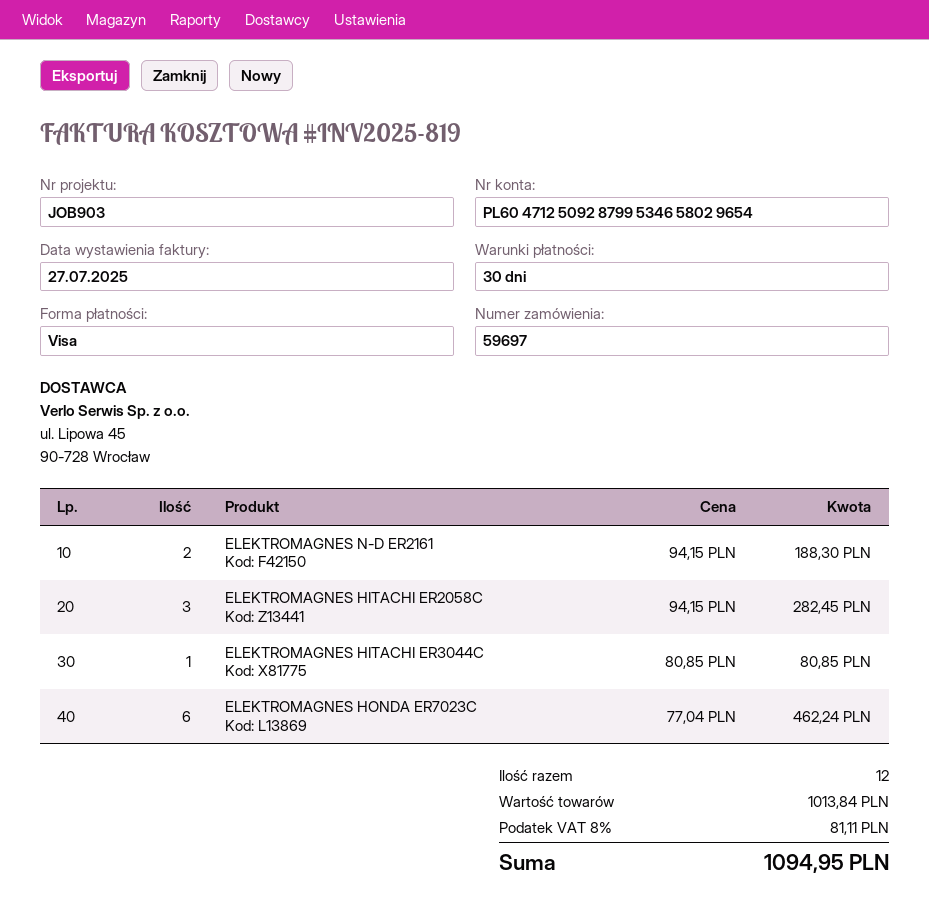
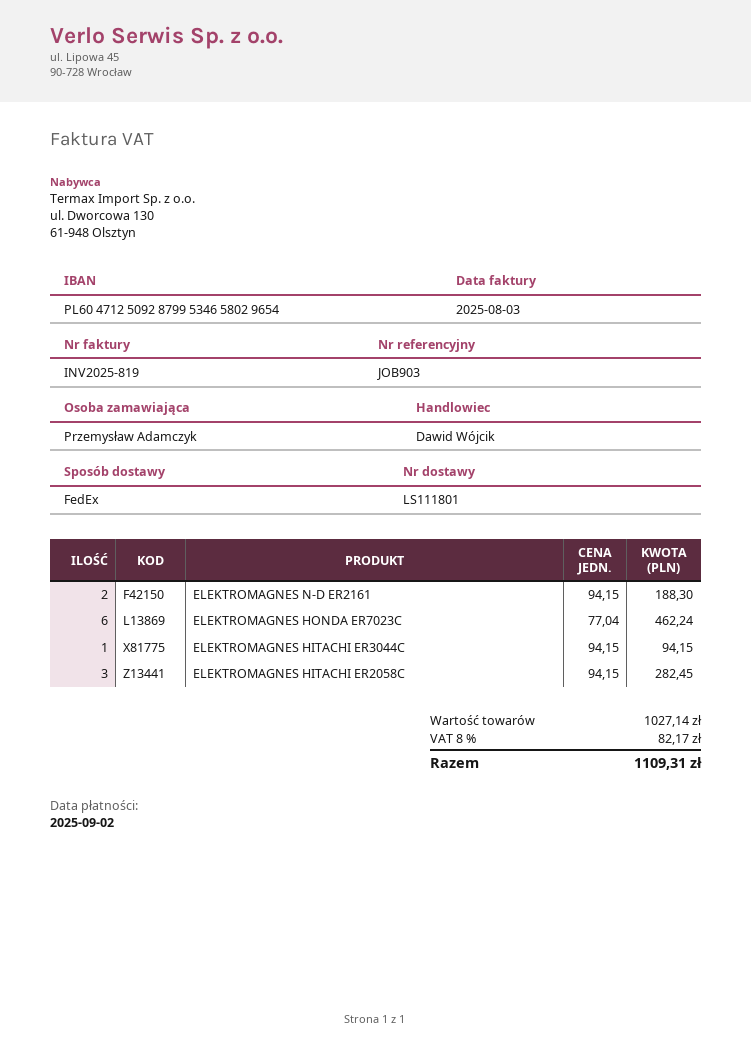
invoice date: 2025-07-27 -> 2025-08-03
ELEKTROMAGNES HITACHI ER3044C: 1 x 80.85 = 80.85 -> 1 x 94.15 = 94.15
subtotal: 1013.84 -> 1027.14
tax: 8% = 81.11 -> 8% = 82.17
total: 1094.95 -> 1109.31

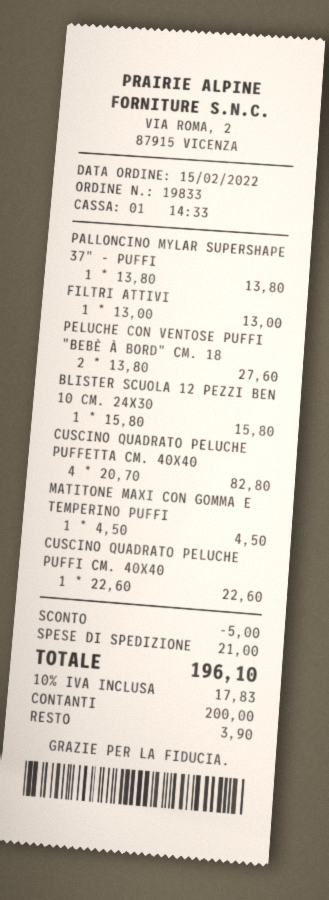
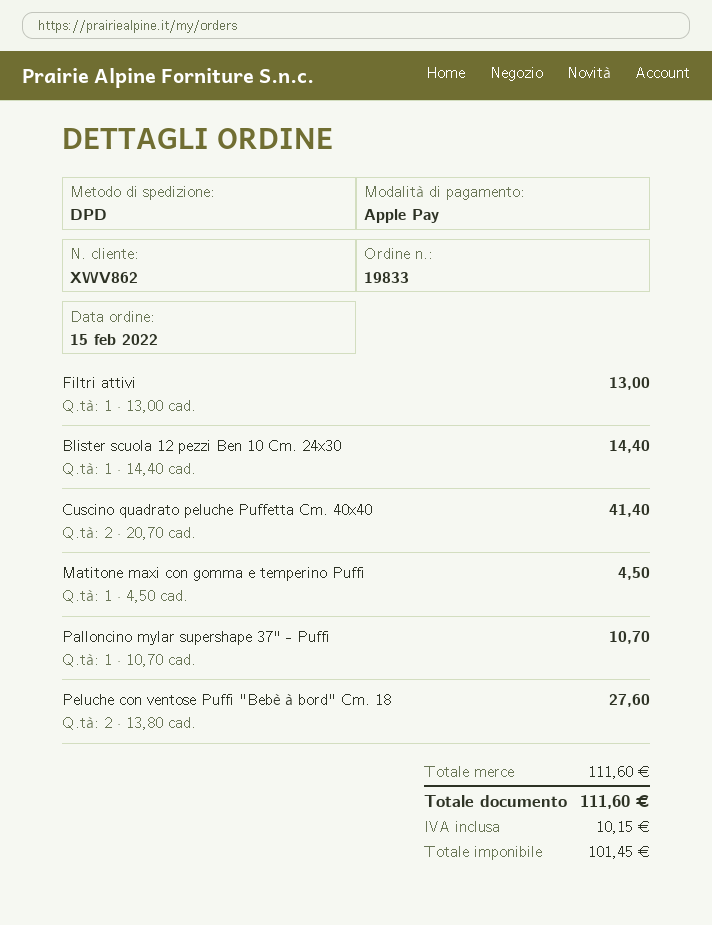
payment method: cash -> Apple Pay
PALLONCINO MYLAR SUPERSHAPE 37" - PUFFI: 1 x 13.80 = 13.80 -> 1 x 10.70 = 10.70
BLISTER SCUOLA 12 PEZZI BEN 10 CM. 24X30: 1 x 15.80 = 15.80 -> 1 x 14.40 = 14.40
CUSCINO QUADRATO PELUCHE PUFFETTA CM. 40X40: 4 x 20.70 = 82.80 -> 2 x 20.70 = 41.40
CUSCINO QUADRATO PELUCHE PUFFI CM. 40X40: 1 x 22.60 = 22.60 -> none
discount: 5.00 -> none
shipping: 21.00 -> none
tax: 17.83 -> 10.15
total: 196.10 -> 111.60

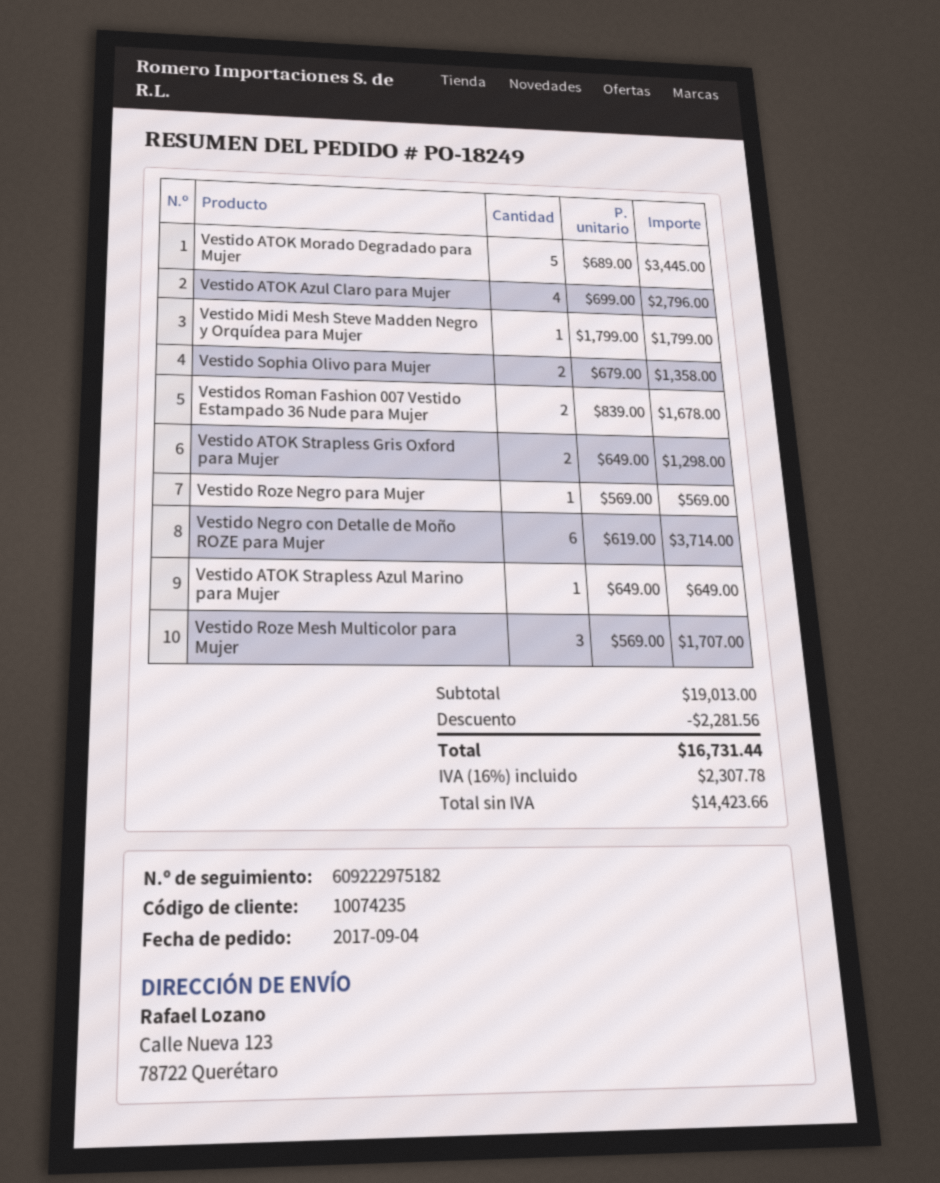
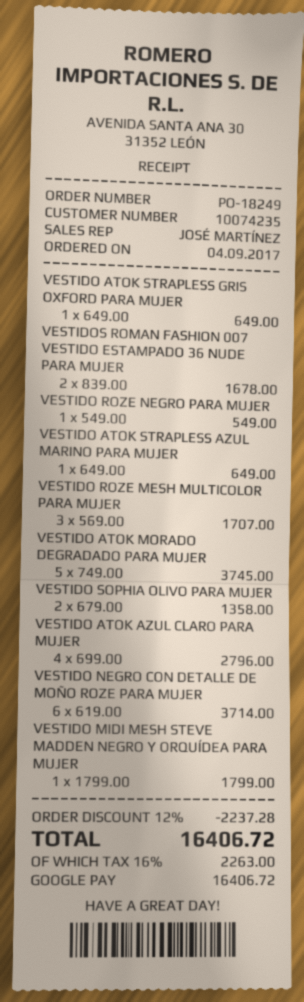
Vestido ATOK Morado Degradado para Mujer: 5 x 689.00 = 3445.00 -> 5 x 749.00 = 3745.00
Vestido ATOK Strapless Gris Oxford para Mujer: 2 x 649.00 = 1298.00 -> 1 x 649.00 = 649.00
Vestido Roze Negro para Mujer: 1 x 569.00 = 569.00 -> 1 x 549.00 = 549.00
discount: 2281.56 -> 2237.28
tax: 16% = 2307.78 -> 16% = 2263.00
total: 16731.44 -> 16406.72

_ _ _

Task item ▸ Note every line of the entries in which "discount" appears, and copy it down.

Written solution ▸
discount: 5.00 -> none
discount: 2281.56 -> 2237.28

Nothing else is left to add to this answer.